7 min read time

An Introduction to Knowledge Discovery (IDOL) Text Analytics

by   in Data Analytics

Working with Text Analytics is more than just Text

This series of blog posts is a guide to Knowledge Discovery (IDOL), starting with a high level overview (https://community.microfocus.com/img/b/backupandgovernance/posts/opentext-idol-ai), and getting into increasingly focused areas of Knowledge Discovery functionality. It is intended for anyone who wants to learn more about what Knowledge Discovery can do to help get the most out of their data.

Ever since the invention of writing, text has been an important and extensive form of communication. The earliest written records give us an insight into aspects of history that other artefacts from the time cannot.

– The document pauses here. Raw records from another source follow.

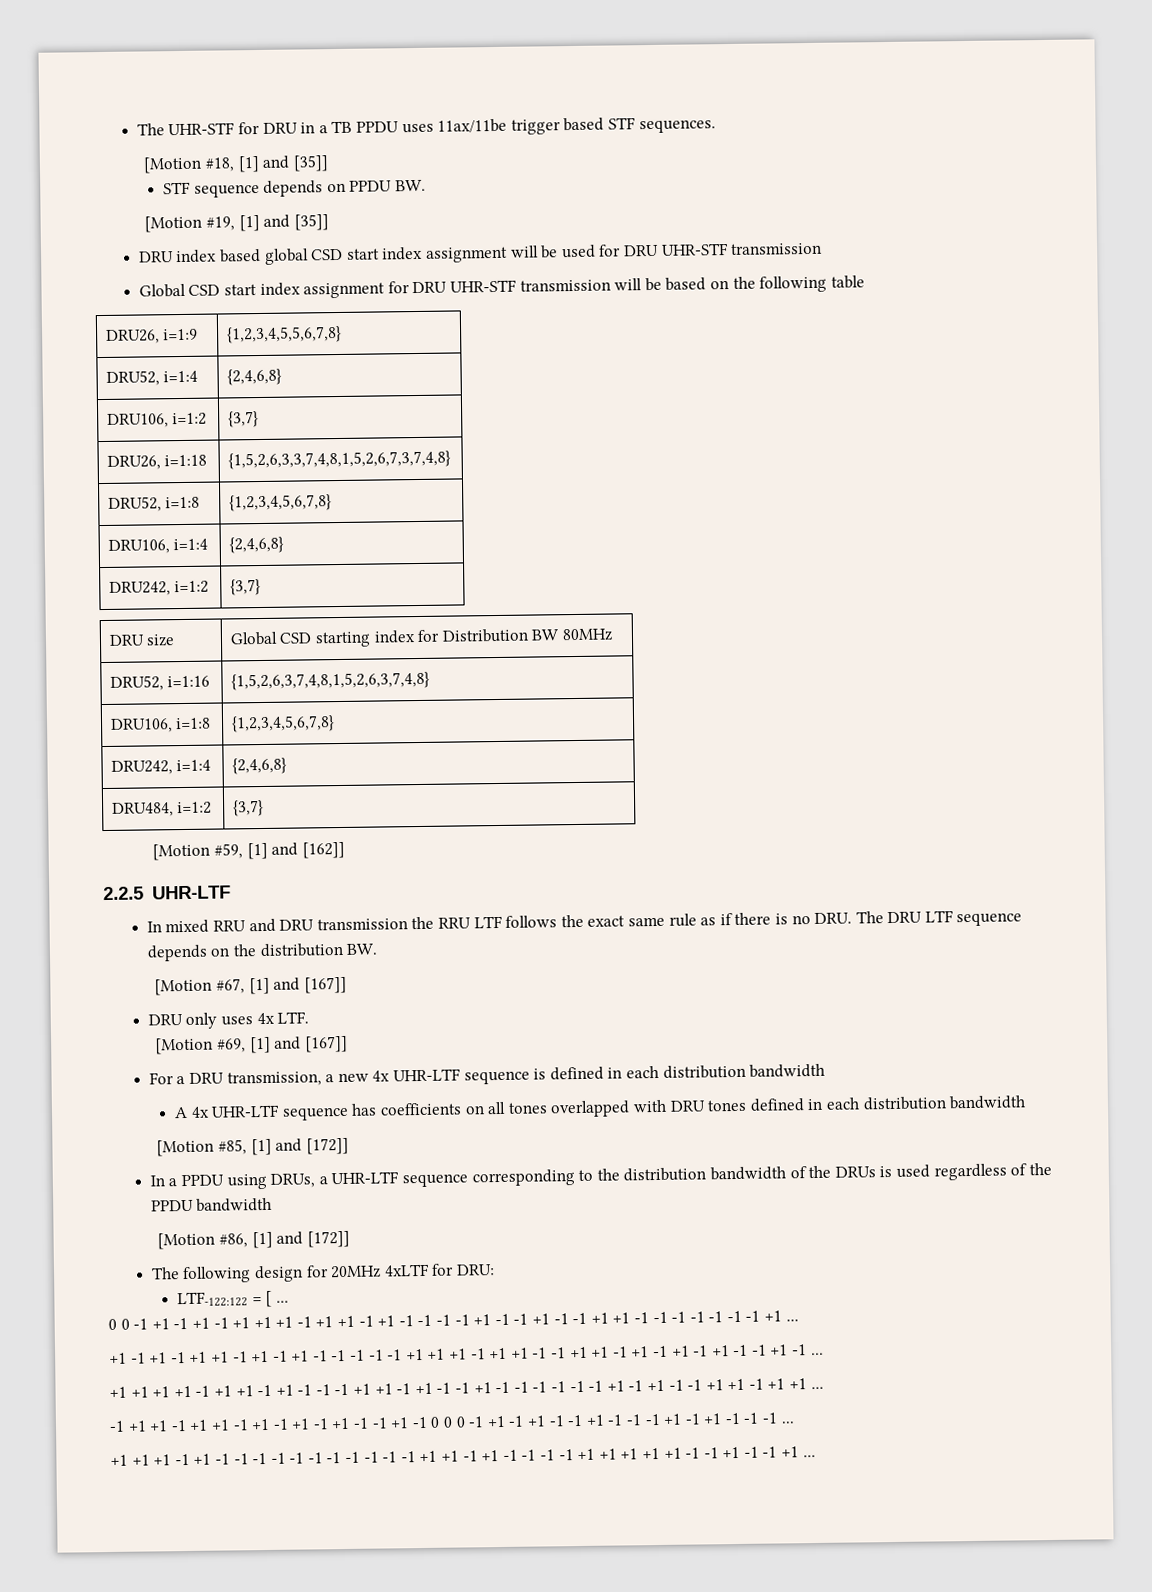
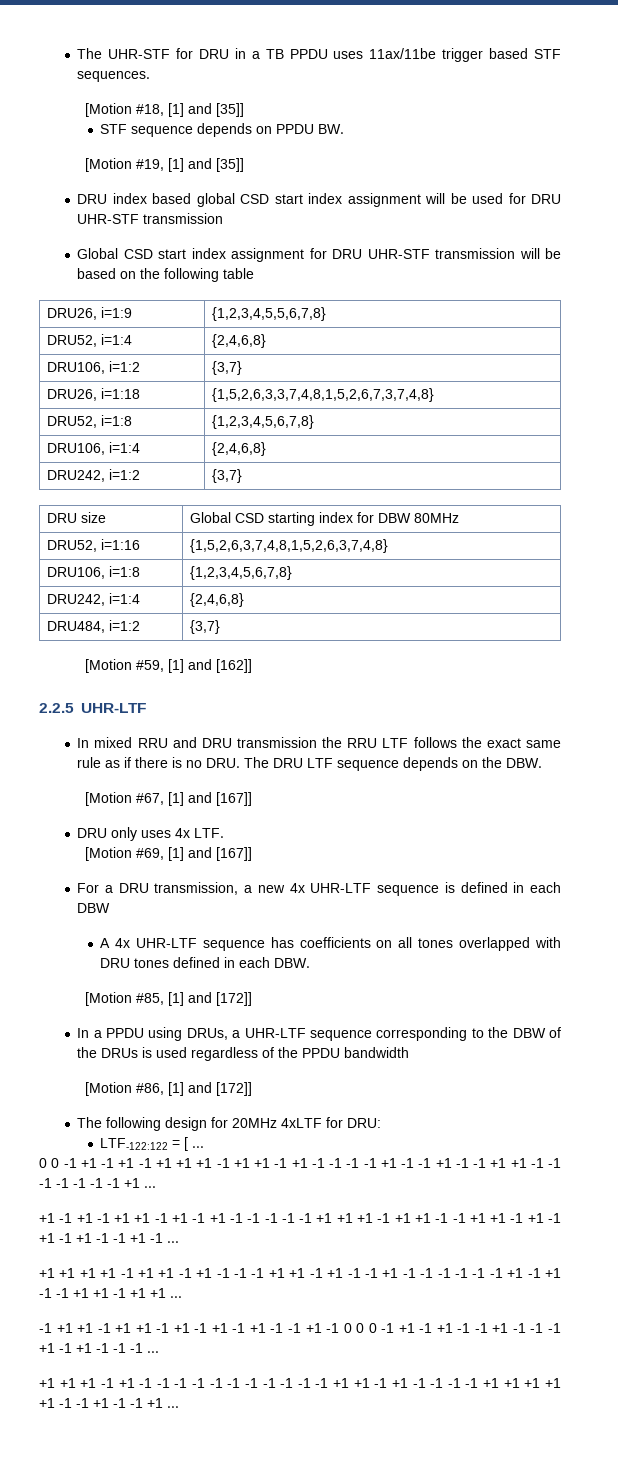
- DRU size | Global CSD starting index for Distribution BW 80MHz
+ DRU size | Global CSD starting index for DBW 80MHz
- In mixed RRU and DRU transmission the RRU LTF follows the exact same rule as if there is no DRU. The DRU LTF sequence depends on the distribution BW.
+ In mixed RRU and DRU transmission the RRU LTF follows the exact same rule as if there is no DRU. The DRU LTF sequence depends on the DBW.
- For a DRU transmission, a new 4x UHR-LTF sequence is defined in each distribution bandwidth
+ For a DRU transmission, a new 4x UHR-LTF sequence is defined in each DBW
- A 4x UHR-LTF sequence has coefficients on all tones overlapped with DRU tones defined in each distribution bandwidth
+ A 4x UHR-LTF sequence has coefficients on all tones overlapped with DRU tones defined in each DBW.
- In a PPDU using DRUs, a UHR-LTF sequence corresponding to the distribution bandwidth of the DRUs is used regardless of the PPDU bandwidth
+ In a PPDU using DRUs, a UHR-LTF sequence corresponding to the DBW of the DRUs is used regardless of the PPDU bandwidth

Today, while other forms of media become increasingly popular, text is still the backbone of a lot of information technology. From email to social media, companies use text in a large proportion of communications. Even where video and audio formats exist, it is sometimes desirable to transcribe the speech to text to analyse and review its content alongside other documents.

This unstructured text data is generally more difficult for computers to process than structured data, but it contains a wealth of valuable information if it can be extracted.

Knowledge Discovery (IDOL) Text Analytics is the group of products that allow you to automatically process, search, and analyse this unstructured text.

 

Knowledge Discovery (IDOL) Content Component

At the heart of a lot of knowledge Discovery's text processing and analytics functions, is the Content component. It is the main engine that processes and stores (indexes) your text data, and allows you to query it.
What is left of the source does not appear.